» **Problem to solve**
Once you reach the line containing "[235,142,432,160] 370 m" in the entries below, write out that line and each one after it down to the line containing "[47,577,671,608] e-Cardiology and", exactly and with nothing added.

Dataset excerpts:
——

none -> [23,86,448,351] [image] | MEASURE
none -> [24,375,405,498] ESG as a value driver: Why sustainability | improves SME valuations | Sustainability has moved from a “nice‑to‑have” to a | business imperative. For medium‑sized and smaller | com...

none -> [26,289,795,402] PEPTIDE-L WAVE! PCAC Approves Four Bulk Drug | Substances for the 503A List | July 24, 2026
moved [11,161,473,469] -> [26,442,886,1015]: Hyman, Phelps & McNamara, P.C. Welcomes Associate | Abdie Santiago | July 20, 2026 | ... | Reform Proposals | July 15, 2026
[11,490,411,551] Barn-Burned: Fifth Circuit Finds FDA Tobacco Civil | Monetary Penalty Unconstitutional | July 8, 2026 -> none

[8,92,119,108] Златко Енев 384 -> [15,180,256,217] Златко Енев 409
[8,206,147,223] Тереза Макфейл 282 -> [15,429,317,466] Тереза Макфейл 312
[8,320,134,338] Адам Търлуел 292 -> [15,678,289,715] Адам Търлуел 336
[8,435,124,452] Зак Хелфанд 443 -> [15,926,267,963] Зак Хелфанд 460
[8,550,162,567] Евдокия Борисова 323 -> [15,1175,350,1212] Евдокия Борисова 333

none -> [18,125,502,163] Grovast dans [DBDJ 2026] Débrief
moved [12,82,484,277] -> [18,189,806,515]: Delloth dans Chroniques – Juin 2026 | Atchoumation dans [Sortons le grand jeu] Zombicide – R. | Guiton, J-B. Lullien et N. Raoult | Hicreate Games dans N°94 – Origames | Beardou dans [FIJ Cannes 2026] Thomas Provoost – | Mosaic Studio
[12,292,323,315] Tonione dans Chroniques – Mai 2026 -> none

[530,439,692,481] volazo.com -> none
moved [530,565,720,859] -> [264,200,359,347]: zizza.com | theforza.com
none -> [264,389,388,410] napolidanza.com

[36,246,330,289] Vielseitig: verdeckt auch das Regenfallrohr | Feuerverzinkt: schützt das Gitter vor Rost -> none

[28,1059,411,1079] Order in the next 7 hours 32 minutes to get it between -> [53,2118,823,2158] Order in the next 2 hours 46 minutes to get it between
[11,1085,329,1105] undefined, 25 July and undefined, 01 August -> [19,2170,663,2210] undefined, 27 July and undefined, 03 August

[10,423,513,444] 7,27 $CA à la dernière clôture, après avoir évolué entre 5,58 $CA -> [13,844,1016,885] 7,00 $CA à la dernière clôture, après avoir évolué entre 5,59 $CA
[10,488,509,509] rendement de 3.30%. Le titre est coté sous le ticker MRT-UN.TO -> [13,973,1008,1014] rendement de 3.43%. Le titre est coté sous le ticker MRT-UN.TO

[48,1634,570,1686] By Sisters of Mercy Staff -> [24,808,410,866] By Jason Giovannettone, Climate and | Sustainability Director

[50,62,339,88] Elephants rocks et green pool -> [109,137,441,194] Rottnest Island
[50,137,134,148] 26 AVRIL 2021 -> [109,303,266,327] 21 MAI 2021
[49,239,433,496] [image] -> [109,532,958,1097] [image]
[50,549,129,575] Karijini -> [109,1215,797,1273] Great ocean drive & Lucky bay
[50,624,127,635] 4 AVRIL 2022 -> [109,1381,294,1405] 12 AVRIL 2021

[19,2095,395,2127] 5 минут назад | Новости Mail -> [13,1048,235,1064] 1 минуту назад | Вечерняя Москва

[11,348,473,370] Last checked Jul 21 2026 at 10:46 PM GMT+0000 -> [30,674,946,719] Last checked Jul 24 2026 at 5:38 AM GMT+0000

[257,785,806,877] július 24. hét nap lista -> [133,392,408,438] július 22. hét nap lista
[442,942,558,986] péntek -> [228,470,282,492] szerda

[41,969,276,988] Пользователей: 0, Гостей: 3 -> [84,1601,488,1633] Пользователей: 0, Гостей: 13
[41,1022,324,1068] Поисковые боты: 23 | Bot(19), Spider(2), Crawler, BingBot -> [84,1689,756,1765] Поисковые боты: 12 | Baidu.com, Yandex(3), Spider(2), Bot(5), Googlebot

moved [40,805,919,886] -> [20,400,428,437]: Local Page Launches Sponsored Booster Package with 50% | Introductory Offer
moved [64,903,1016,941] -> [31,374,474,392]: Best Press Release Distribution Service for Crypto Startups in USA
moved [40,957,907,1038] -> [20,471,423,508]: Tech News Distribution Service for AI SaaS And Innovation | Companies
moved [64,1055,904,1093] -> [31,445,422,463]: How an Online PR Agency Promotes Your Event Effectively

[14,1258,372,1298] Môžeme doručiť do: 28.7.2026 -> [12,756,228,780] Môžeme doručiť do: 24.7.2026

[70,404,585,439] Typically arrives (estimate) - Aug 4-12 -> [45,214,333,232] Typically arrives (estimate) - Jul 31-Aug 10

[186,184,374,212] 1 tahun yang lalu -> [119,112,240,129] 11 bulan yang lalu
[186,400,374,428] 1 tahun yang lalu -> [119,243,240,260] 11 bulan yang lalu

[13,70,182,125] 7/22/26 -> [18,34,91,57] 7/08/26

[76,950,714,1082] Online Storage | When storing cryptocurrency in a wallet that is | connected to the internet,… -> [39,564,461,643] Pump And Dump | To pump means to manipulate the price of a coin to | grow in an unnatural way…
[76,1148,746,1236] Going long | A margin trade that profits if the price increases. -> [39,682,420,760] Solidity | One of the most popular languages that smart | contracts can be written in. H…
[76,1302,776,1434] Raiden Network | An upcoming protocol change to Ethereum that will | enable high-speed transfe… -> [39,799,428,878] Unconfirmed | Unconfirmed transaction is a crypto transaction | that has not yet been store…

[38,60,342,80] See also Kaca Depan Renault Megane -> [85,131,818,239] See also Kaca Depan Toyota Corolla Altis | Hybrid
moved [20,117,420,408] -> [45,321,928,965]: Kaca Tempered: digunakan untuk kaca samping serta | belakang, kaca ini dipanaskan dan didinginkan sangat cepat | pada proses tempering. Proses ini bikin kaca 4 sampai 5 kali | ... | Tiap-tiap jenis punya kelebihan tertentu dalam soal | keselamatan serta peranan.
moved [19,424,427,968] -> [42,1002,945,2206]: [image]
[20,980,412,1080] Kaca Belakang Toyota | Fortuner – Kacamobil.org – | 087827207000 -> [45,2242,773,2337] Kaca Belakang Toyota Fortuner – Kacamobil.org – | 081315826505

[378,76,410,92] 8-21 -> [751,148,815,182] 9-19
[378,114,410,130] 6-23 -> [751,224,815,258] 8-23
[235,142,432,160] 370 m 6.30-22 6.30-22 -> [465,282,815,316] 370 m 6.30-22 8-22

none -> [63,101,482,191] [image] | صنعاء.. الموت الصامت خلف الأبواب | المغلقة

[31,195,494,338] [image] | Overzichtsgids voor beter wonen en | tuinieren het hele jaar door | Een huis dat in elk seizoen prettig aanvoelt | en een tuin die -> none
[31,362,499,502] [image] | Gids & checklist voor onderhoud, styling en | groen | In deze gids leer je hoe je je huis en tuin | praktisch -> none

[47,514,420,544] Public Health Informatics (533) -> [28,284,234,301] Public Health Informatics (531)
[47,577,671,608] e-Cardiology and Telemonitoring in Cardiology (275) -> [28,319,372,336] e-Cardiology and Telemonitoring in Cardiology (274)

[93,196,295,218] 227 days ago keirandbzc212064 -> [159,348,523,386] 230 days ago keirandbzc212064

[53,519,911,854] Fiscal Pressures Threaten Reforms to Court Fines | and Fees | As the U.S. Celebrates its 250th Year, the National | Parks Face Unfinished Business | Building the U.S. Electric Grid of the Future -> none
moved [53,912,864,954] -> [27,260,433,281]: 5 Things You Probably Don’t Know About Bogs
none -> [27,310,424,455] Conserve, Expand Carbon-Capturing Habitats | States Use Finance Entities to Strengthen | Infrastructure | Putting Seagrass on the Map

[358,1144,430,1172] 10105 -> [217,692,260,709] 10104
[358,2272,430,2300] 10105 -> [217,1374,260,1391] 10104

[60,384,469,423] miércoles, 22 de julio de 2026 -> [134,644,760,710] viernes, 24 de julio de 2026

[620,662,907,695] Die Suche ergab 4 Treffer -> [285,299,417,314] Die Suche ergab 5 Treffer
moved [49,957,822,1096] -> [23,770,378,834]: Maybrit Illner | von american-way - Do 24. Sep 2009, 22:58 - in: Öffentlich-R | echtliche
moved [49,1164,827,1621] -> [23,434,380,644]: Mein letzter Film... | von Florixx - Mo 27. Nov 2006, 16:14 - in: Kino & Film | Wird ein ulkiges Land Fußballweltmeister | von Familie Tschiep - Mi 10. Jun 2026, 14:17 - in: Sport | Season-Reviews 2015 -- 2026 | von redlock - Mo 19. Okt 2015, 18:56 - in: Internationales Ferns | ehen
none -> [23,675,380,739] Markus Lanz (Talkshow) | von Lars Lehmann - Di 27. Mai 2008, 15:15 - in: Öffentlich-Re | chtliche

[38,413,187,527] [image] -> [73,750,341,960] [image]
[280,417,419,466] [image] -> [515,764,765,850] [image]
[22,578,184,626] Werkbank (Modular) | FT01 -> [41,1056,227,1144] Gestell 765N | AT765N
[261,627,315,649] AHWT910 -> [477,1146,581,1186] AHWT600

——

» **Exercise response**
[235,142,432,160] 370 m 6.30-22 6.30-22 -> [465,282,815,316] 370 m 6.30-22 8-22

none -> [63,101,482,191] [image] | صنعاء.. الموت الصامت خلف الأبواب | المغلقة

[31,195,494,338] [image] | Overzichtsgids voor beter wonen en | tuinieren het hele jaar door | Een huis dat in elk seizoen prettig aanvoelt | en een tuin die -> none
[31,362,499,502] [image] | Gids & checklist voor onderhoud, styling en | groen | In deze gids leer je hoe je je huis en tuin | praktisch -> none

[47,514,420,544] Public Health Informatics (533) -> [28,284,234,301] Public Health Informatics (531)
[47,577,671,608] e-Cardiology and Telemonitoring in Cardiology (275) -> [28,319,372,336] e-Cardiology and Telemonitoring in Cardiology (274)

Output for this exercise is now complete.